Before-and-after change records
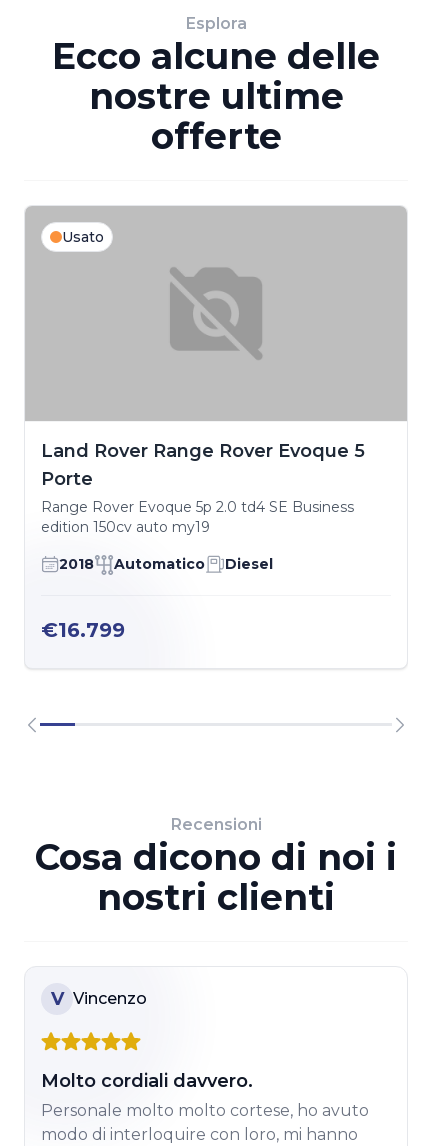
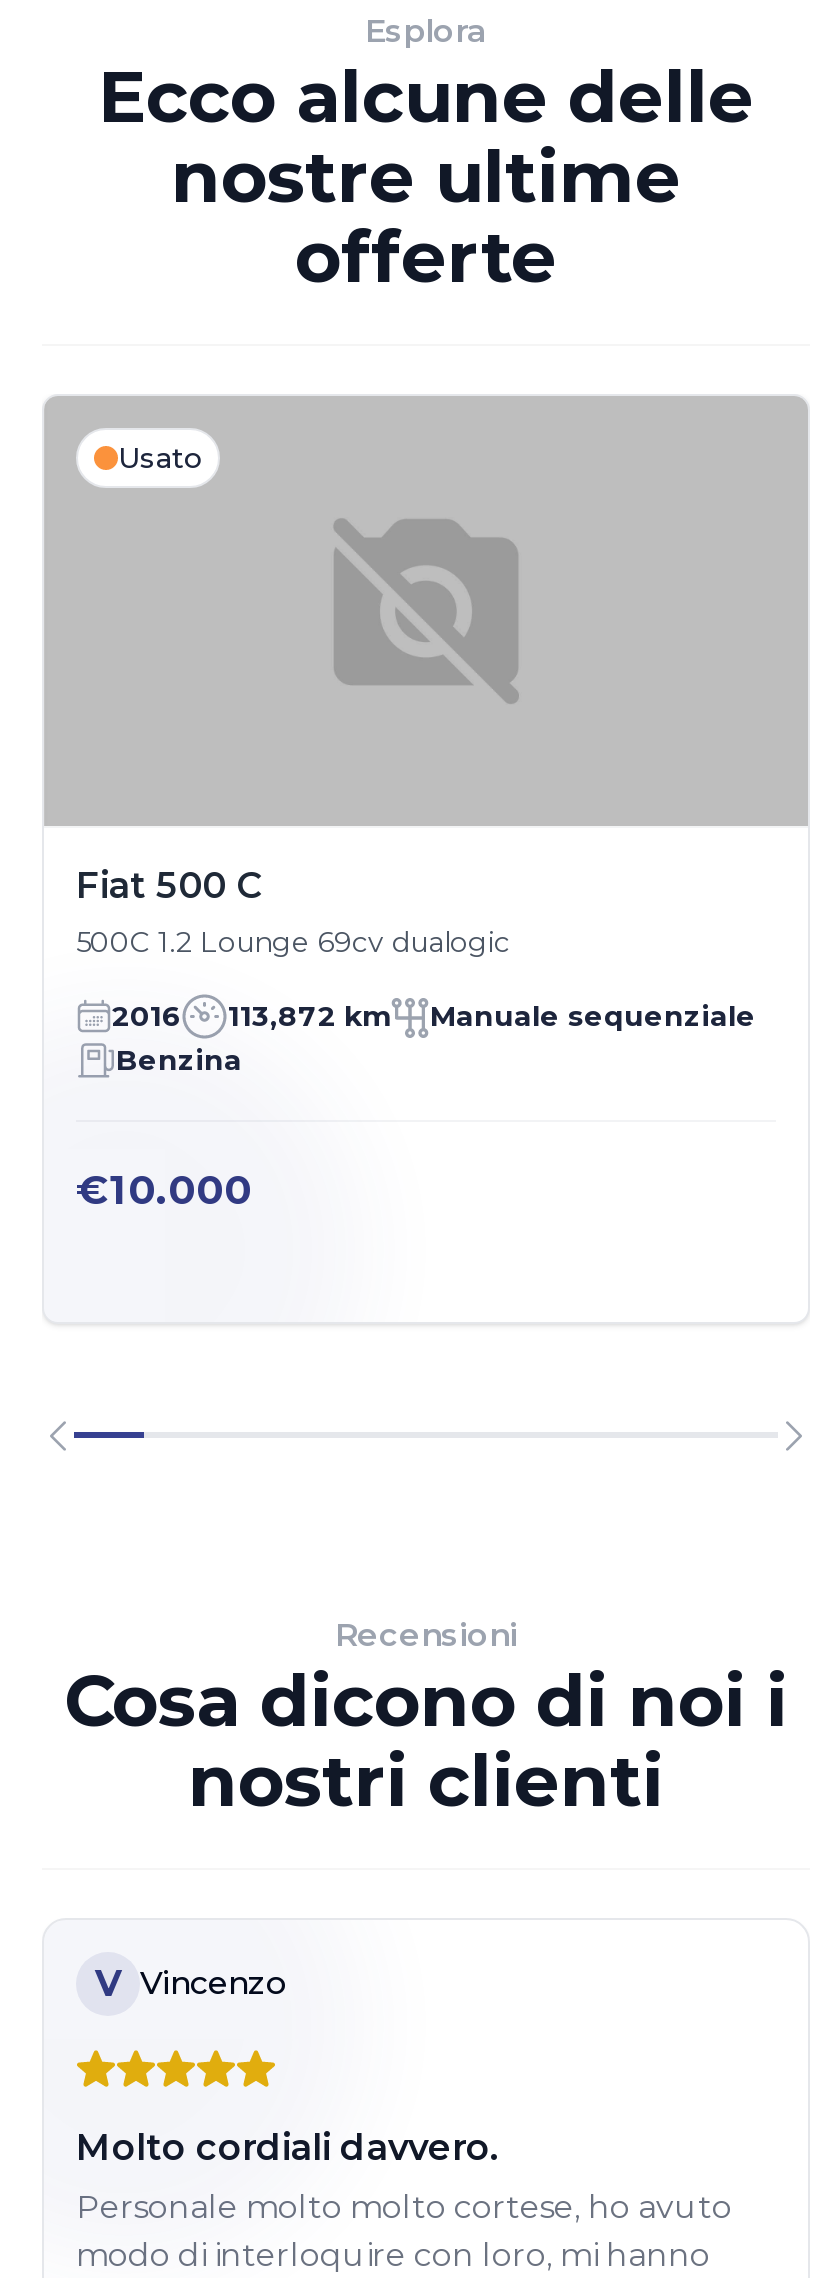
- Land Rover Range Rover Evoque 5
- Porte
- Range Rover Evoque 5p 2.0 td4 SE Business
- edition 150cv auto my19
+ Fiat 500 C
+ 500C 1.2 Lounge 69cv dualogic

- 2018
- Automatico
- Diesel
+ 2016
+ 113,872 km
+ Manuale sequenziale
+ Benzina

- €16.799
+ €10.000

WHAT TO PRODUCE → Only the text of the records belongs in your answer, copied exactly as it appears above.

RESPONSE AREA →
- Land Rover Range Rover Evoque 5
- Porte
- Range Rover Evoque 5p 2.0 td4 SE Business
- edition 150cv auto my19
+ Fiat 500 C
+ 500C 1.2 Lounge 69cv dualogic

- 2018
- Automatico
- Diesel
+ 2016
+ 113,872 km
+ Manuale sequenziale
+ Benzina

- €16.799
+ €10.000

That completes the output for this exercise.